AMGX icon indicating copy to clipboard operation
AMGX copied to clipboard

AMGX 2.2.0 invalid write error with cuda-memcheck

Open guignont opened this issue 3 years ago • 4 comments

Hello, We recently move to AMGX 2.2.0 from 2.1.0 and we notice that some cases that usually run well where sometimes failing with this error: Thrust failure: after reduction step 2: cudaErrorIllegalAddress: an illegal memory access was encountered File and line number are not available for this exception.
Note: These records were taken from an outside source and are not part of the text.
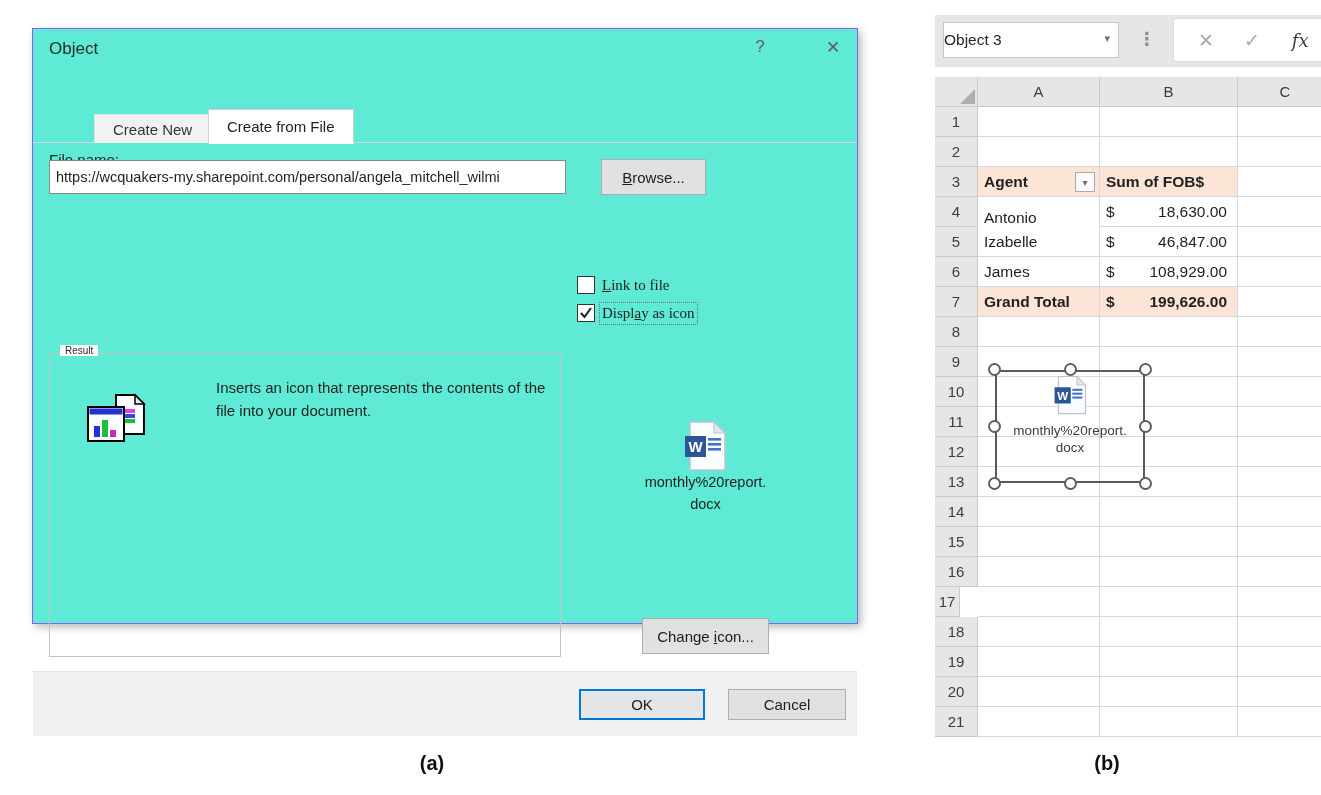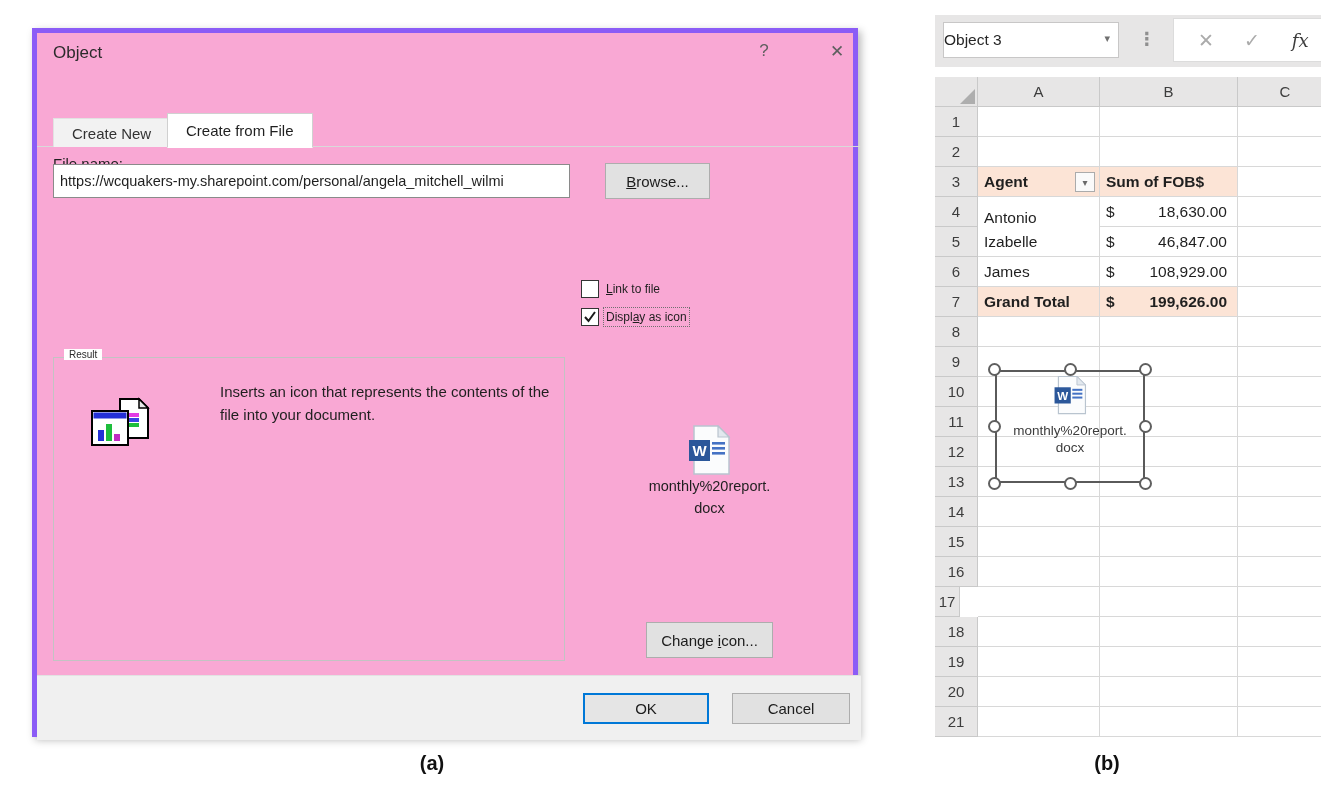--- a/index.html
+++ b/index.html
@@ -1,44 +1,44 @@
 <!DOCTYPE html>
 <html><head>
 <meta charset="utf-8">
 <style>
   * { margin:0; padding:0; box-sizing:border-box; }
   html,body { width:1321px; height:795px; background:#ffffff; overflow:hidden;
     font-family:"Liberation Sans","DejaVu Sans",sans-serif; color:#1f1f1f; }
   .abs { position:absolute; }
 
   
-  #dialog { left:32px; top:28px; width:826px; height:709px; background:#f9a8d4;
-    border:5px solid #8b5cf6; box-shadow:3px 3px 8px rgba(0,0,0,0.28); }
+  #dialog { left:32px; top:28px; width:826px; height:596px; background:#5eead4;
+    border:1px solid #8b5cf6; box-shadow:3px 3px 8px rgba(0,0,0,0.28); }
   #dlg-title { left:16px; top:10px; font-size:17px; color:#2b2b2b; }
   #dlg-help  { left:710px; top:8px;  width:34px; height:28px; text-align:center; font-size:17px; color:#5f5f5f; cursor:pointer; }
   #dlg-close { left:782px; top:8px;  width:36px; height:28px; text-align:center; font-size:17px; color:#5f5f5f; cursor:pointer; }
   #tabstrip { left:0; top:80px; width:824px; height:34px; border-bottom:1px solid #d9d9d9; }
-  .tab { position:absolute; font-size:15px; padding:4px 18px; display:flex; align-items:center; }
+  .tab { position:absolute; font-size:15px; padding:4px 18px; display:flex; align-items:center;margin-left:45px; }
   .tab.inactive { left:16px; top:5px; height:29px; background:#f2f2f2; border:1px solid #e2e2e2; border-bottom:none; color:#333; }
   .tab.active { left:130px; top:0px; height:35px; background:#ffffff; border:1px solid #d0d0d0; border-bottom:1px solid #ffffff; z-index:2; }
   #fname-label { left:16px; top:122px; font-size:15px; }
   #fname-input { left:16px; top:131px; }
   #fname-input input { position:absolute; left:0; top:0; width:517px; height:34px; border:1px solid #8a8a8a;
     font-family:"Liberation Sans",sans-serif; font-size:14.5px; padding:0 6px; color:#1f1f1f; background:#fff; }
   .btn { position:absolute; background:#e1e1e1; border:1px solid #adadad; font-size:15px; color:#1c1c1c;
     display:flex; align-items:center; justify-content:center; cursor:pointer; font-family:"Liberation Sans",sans-serif; }
   #browse-btn { left:568px; top:130px; width:105px; height:36px; }
   .accel { text-decoration:underline; }
   .chkrow { position:absolute; display:flex; align-items:center; cursor:pointer; }
   #chk-link { left:544px; top:247px; }
   #chk-icon { left:544px; top:275px; }
   .box { width:18px; height:18px; background:#fff; border:1.5px solid #333; margin-right:7px; position:relative; flex:none; }
   .box svg { position:absolute; left:1px; top:1px; display:none; }
   .box.checked svg { display:block; }
-  .chklabel { font-size:12px; }
+  .chklabel { font-size:15px;font-family:Liberation Serif, serif; }
   .focusring { outline:1px dotted #707070; outline-offset:2px; }
   #result-group { left:16px; top:324px; width:512px; height:304px; border:1px solid #c3c3c3; }
   #result-label { position:absolute; left:10px; top:-9px; background:#ffffff; padding:0 5px; font-size:10px; color:#2b2b2b; }
   #result-icon { position:absolute; left:36px; top:38px; }
   #result-text { position:absolute; left:166px; top:22px; width:340px; font-size:15px; line-height:23px; color:#1f1f1f; }
   #dlg-word-icon { left:648px; top:392px; width:48px; text-align:center; }
   #dlg-file-label { left:600px; top:442px; width:145px; text-align:center; font-size:14.5px; line-height:22px; color:#1f1f1f; }
   #changeicon-btn { left:609px; top:589px; width:127px; height:36px; }
   #dlg-footer { left:0; top:642px; width:824px; height:65px; background:#f0f0f0; border-top:1px solid #e2e2e2; }
   #ok-btn { left:546px; top:17px; width:126px; height:31px; background:#e5e5e5; }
We check with cuda-memcheck and discover an invalid write throught a null pointer in amgx::distance2::compute_c_hat_kernel:

AMGX initialization, with GPU kernel... AMGX version 2.2.0.132-opensource Built on Apr 25 2022, 07:52:43 Compiled with CUDA Runtime 11.6, using CUDA driver 11.2 Cannot read file as JSON object, trying as AMGX config AMGX: AmgX use gpu 0 AMGX: nrings = 2 ========= Invalid global write of size 4 ========= at 0x00001a30 in void amgx::distance2::compute_c_hat_kernel<int=8, int=256, int=128, int=32>(int, int const *, int const , int const , bool const , int const , int, bool const *, bool const *, int, bool const *, bool const *, bool const *) ========= by thread (227,0,0) in block (1,0,0) ========= Address 0x00000000 is out of bounds

Note that when there is no invalid write our solver did not converge while it did with 2.1.0 We look for uninitialized memory for both cpu and gpu parts but nothing appears. Also the problem is not specific to a particular matrix.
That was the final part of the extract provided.